Big difference in poofing vs particles mixing to allow life to happen.


----------



## bullethead (Sep 9, 2021)

Spotlite said:


> From the article.
> 
> “All living things reproduce, copying their genetic material and passing it on to their offspring. Thus, the ability to copy the molecules that encode genetic information is a key step in the origin of life — without it, life could not exist. This ability *probably* first evolved in the form of an RNA self-replicator — an RNA molecule that could copy itself”
> 
> Only thing I’m pointing out is I’m not knocking evolution, but it’s no more of a concrete answer than creation is. Both require some form of “I believe”.

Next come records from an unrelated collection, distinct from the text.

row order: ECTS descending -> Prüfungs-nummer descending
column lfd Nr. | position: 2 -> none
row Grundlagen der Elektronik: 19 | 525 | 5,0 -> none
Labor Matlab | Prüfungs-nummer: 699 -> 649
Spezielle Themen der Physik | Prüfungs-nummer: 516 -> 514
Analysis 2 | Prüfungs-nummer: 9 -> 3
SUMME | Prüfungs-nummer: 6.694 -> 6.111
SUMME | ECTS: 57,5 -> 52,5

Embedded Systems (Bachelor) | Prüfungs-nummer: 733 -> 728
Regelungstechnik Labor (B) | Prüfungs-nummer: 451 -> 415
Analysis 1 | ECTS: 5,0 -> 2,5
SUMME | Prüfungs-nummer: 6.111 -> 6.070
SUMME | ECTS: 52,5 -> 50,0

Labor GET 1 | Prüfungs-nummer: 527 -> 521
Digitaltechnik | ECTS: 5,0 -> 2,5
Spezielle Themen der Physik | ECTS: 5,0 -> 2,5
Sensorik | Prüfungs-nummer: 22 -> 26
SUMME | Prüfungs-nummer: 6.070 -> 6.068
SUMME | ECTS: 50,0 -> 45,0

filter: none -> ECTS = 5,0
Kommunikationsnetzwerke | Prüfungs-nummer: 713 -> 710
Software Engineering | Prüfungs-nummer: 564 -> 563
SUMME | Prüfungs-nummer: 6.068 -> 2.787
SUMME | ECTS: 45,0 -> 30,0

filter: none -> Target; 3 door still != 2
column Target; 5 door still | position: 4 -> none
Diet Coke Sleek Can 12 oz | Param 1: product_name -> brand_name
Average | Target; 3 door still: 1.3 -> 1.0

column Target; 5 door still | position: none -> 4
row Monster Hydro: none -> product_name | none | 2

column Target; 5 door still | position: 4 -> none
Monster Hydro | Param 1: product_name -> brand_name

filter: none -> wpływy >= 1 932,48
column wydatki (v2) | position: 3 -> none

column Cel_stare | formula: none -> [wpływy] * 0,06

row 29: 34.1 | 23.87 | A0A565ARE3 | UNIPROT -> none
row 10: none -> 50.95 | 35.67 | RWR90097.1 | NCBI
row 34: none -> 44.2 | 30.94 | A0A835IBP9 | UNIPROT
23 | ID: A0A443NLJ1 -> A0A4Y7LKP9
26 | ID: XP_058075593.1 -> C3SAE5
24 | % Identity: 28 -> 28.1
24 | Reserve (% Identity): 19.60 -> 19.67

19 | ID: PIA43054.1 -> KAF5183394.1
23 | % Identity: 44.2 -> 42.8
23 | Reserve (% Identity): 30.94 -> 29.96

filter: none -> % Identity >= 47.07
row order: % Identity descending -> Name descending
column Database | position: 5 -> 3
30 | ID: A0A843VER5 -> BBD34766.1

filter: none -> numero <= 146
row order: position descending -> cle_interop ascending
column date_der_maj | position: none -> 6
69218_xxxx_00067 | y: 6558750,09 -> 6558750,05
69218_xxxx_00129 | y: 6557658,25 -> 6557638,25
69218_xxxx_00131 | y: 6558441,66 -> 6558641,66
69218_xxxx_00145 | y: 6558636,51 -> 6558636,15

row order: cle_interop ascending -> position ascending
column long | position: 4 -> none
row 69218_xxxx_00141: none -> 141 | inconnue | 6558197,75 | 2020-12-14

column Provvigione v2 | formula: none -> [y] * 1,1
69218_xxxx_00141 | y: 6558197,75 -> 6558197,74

Creation is the process which occurred to allow evolution to take place.
Where creation differs in science and religion is that Creation took billions of years in order for the proper elements to form to spawn life, then it took billions of more years for that life to adapt to live. In religion people think a great magician waived a wand and things as we see them today immediately existed.
Huge difference


----------



## NCHillbilly (Sep 9, 2021)

Who created God?


----------



## bullethead (Sep 9, 2021)

The top link ties in with the bottom. 
https://www.ncbi.nlm.nih.gov/books/NBK230211/

The process in this link lacks the earliest conditions of the earth and time as spoken about above.
https://www.livescience.com/3214-life-created-lab.html


----------



## ambush80 (Sep 9, 2021)

Spotlite said:


> Initially, assumptions.




It's actually quite simple and something that you understand very well.  The Doppler Effect.  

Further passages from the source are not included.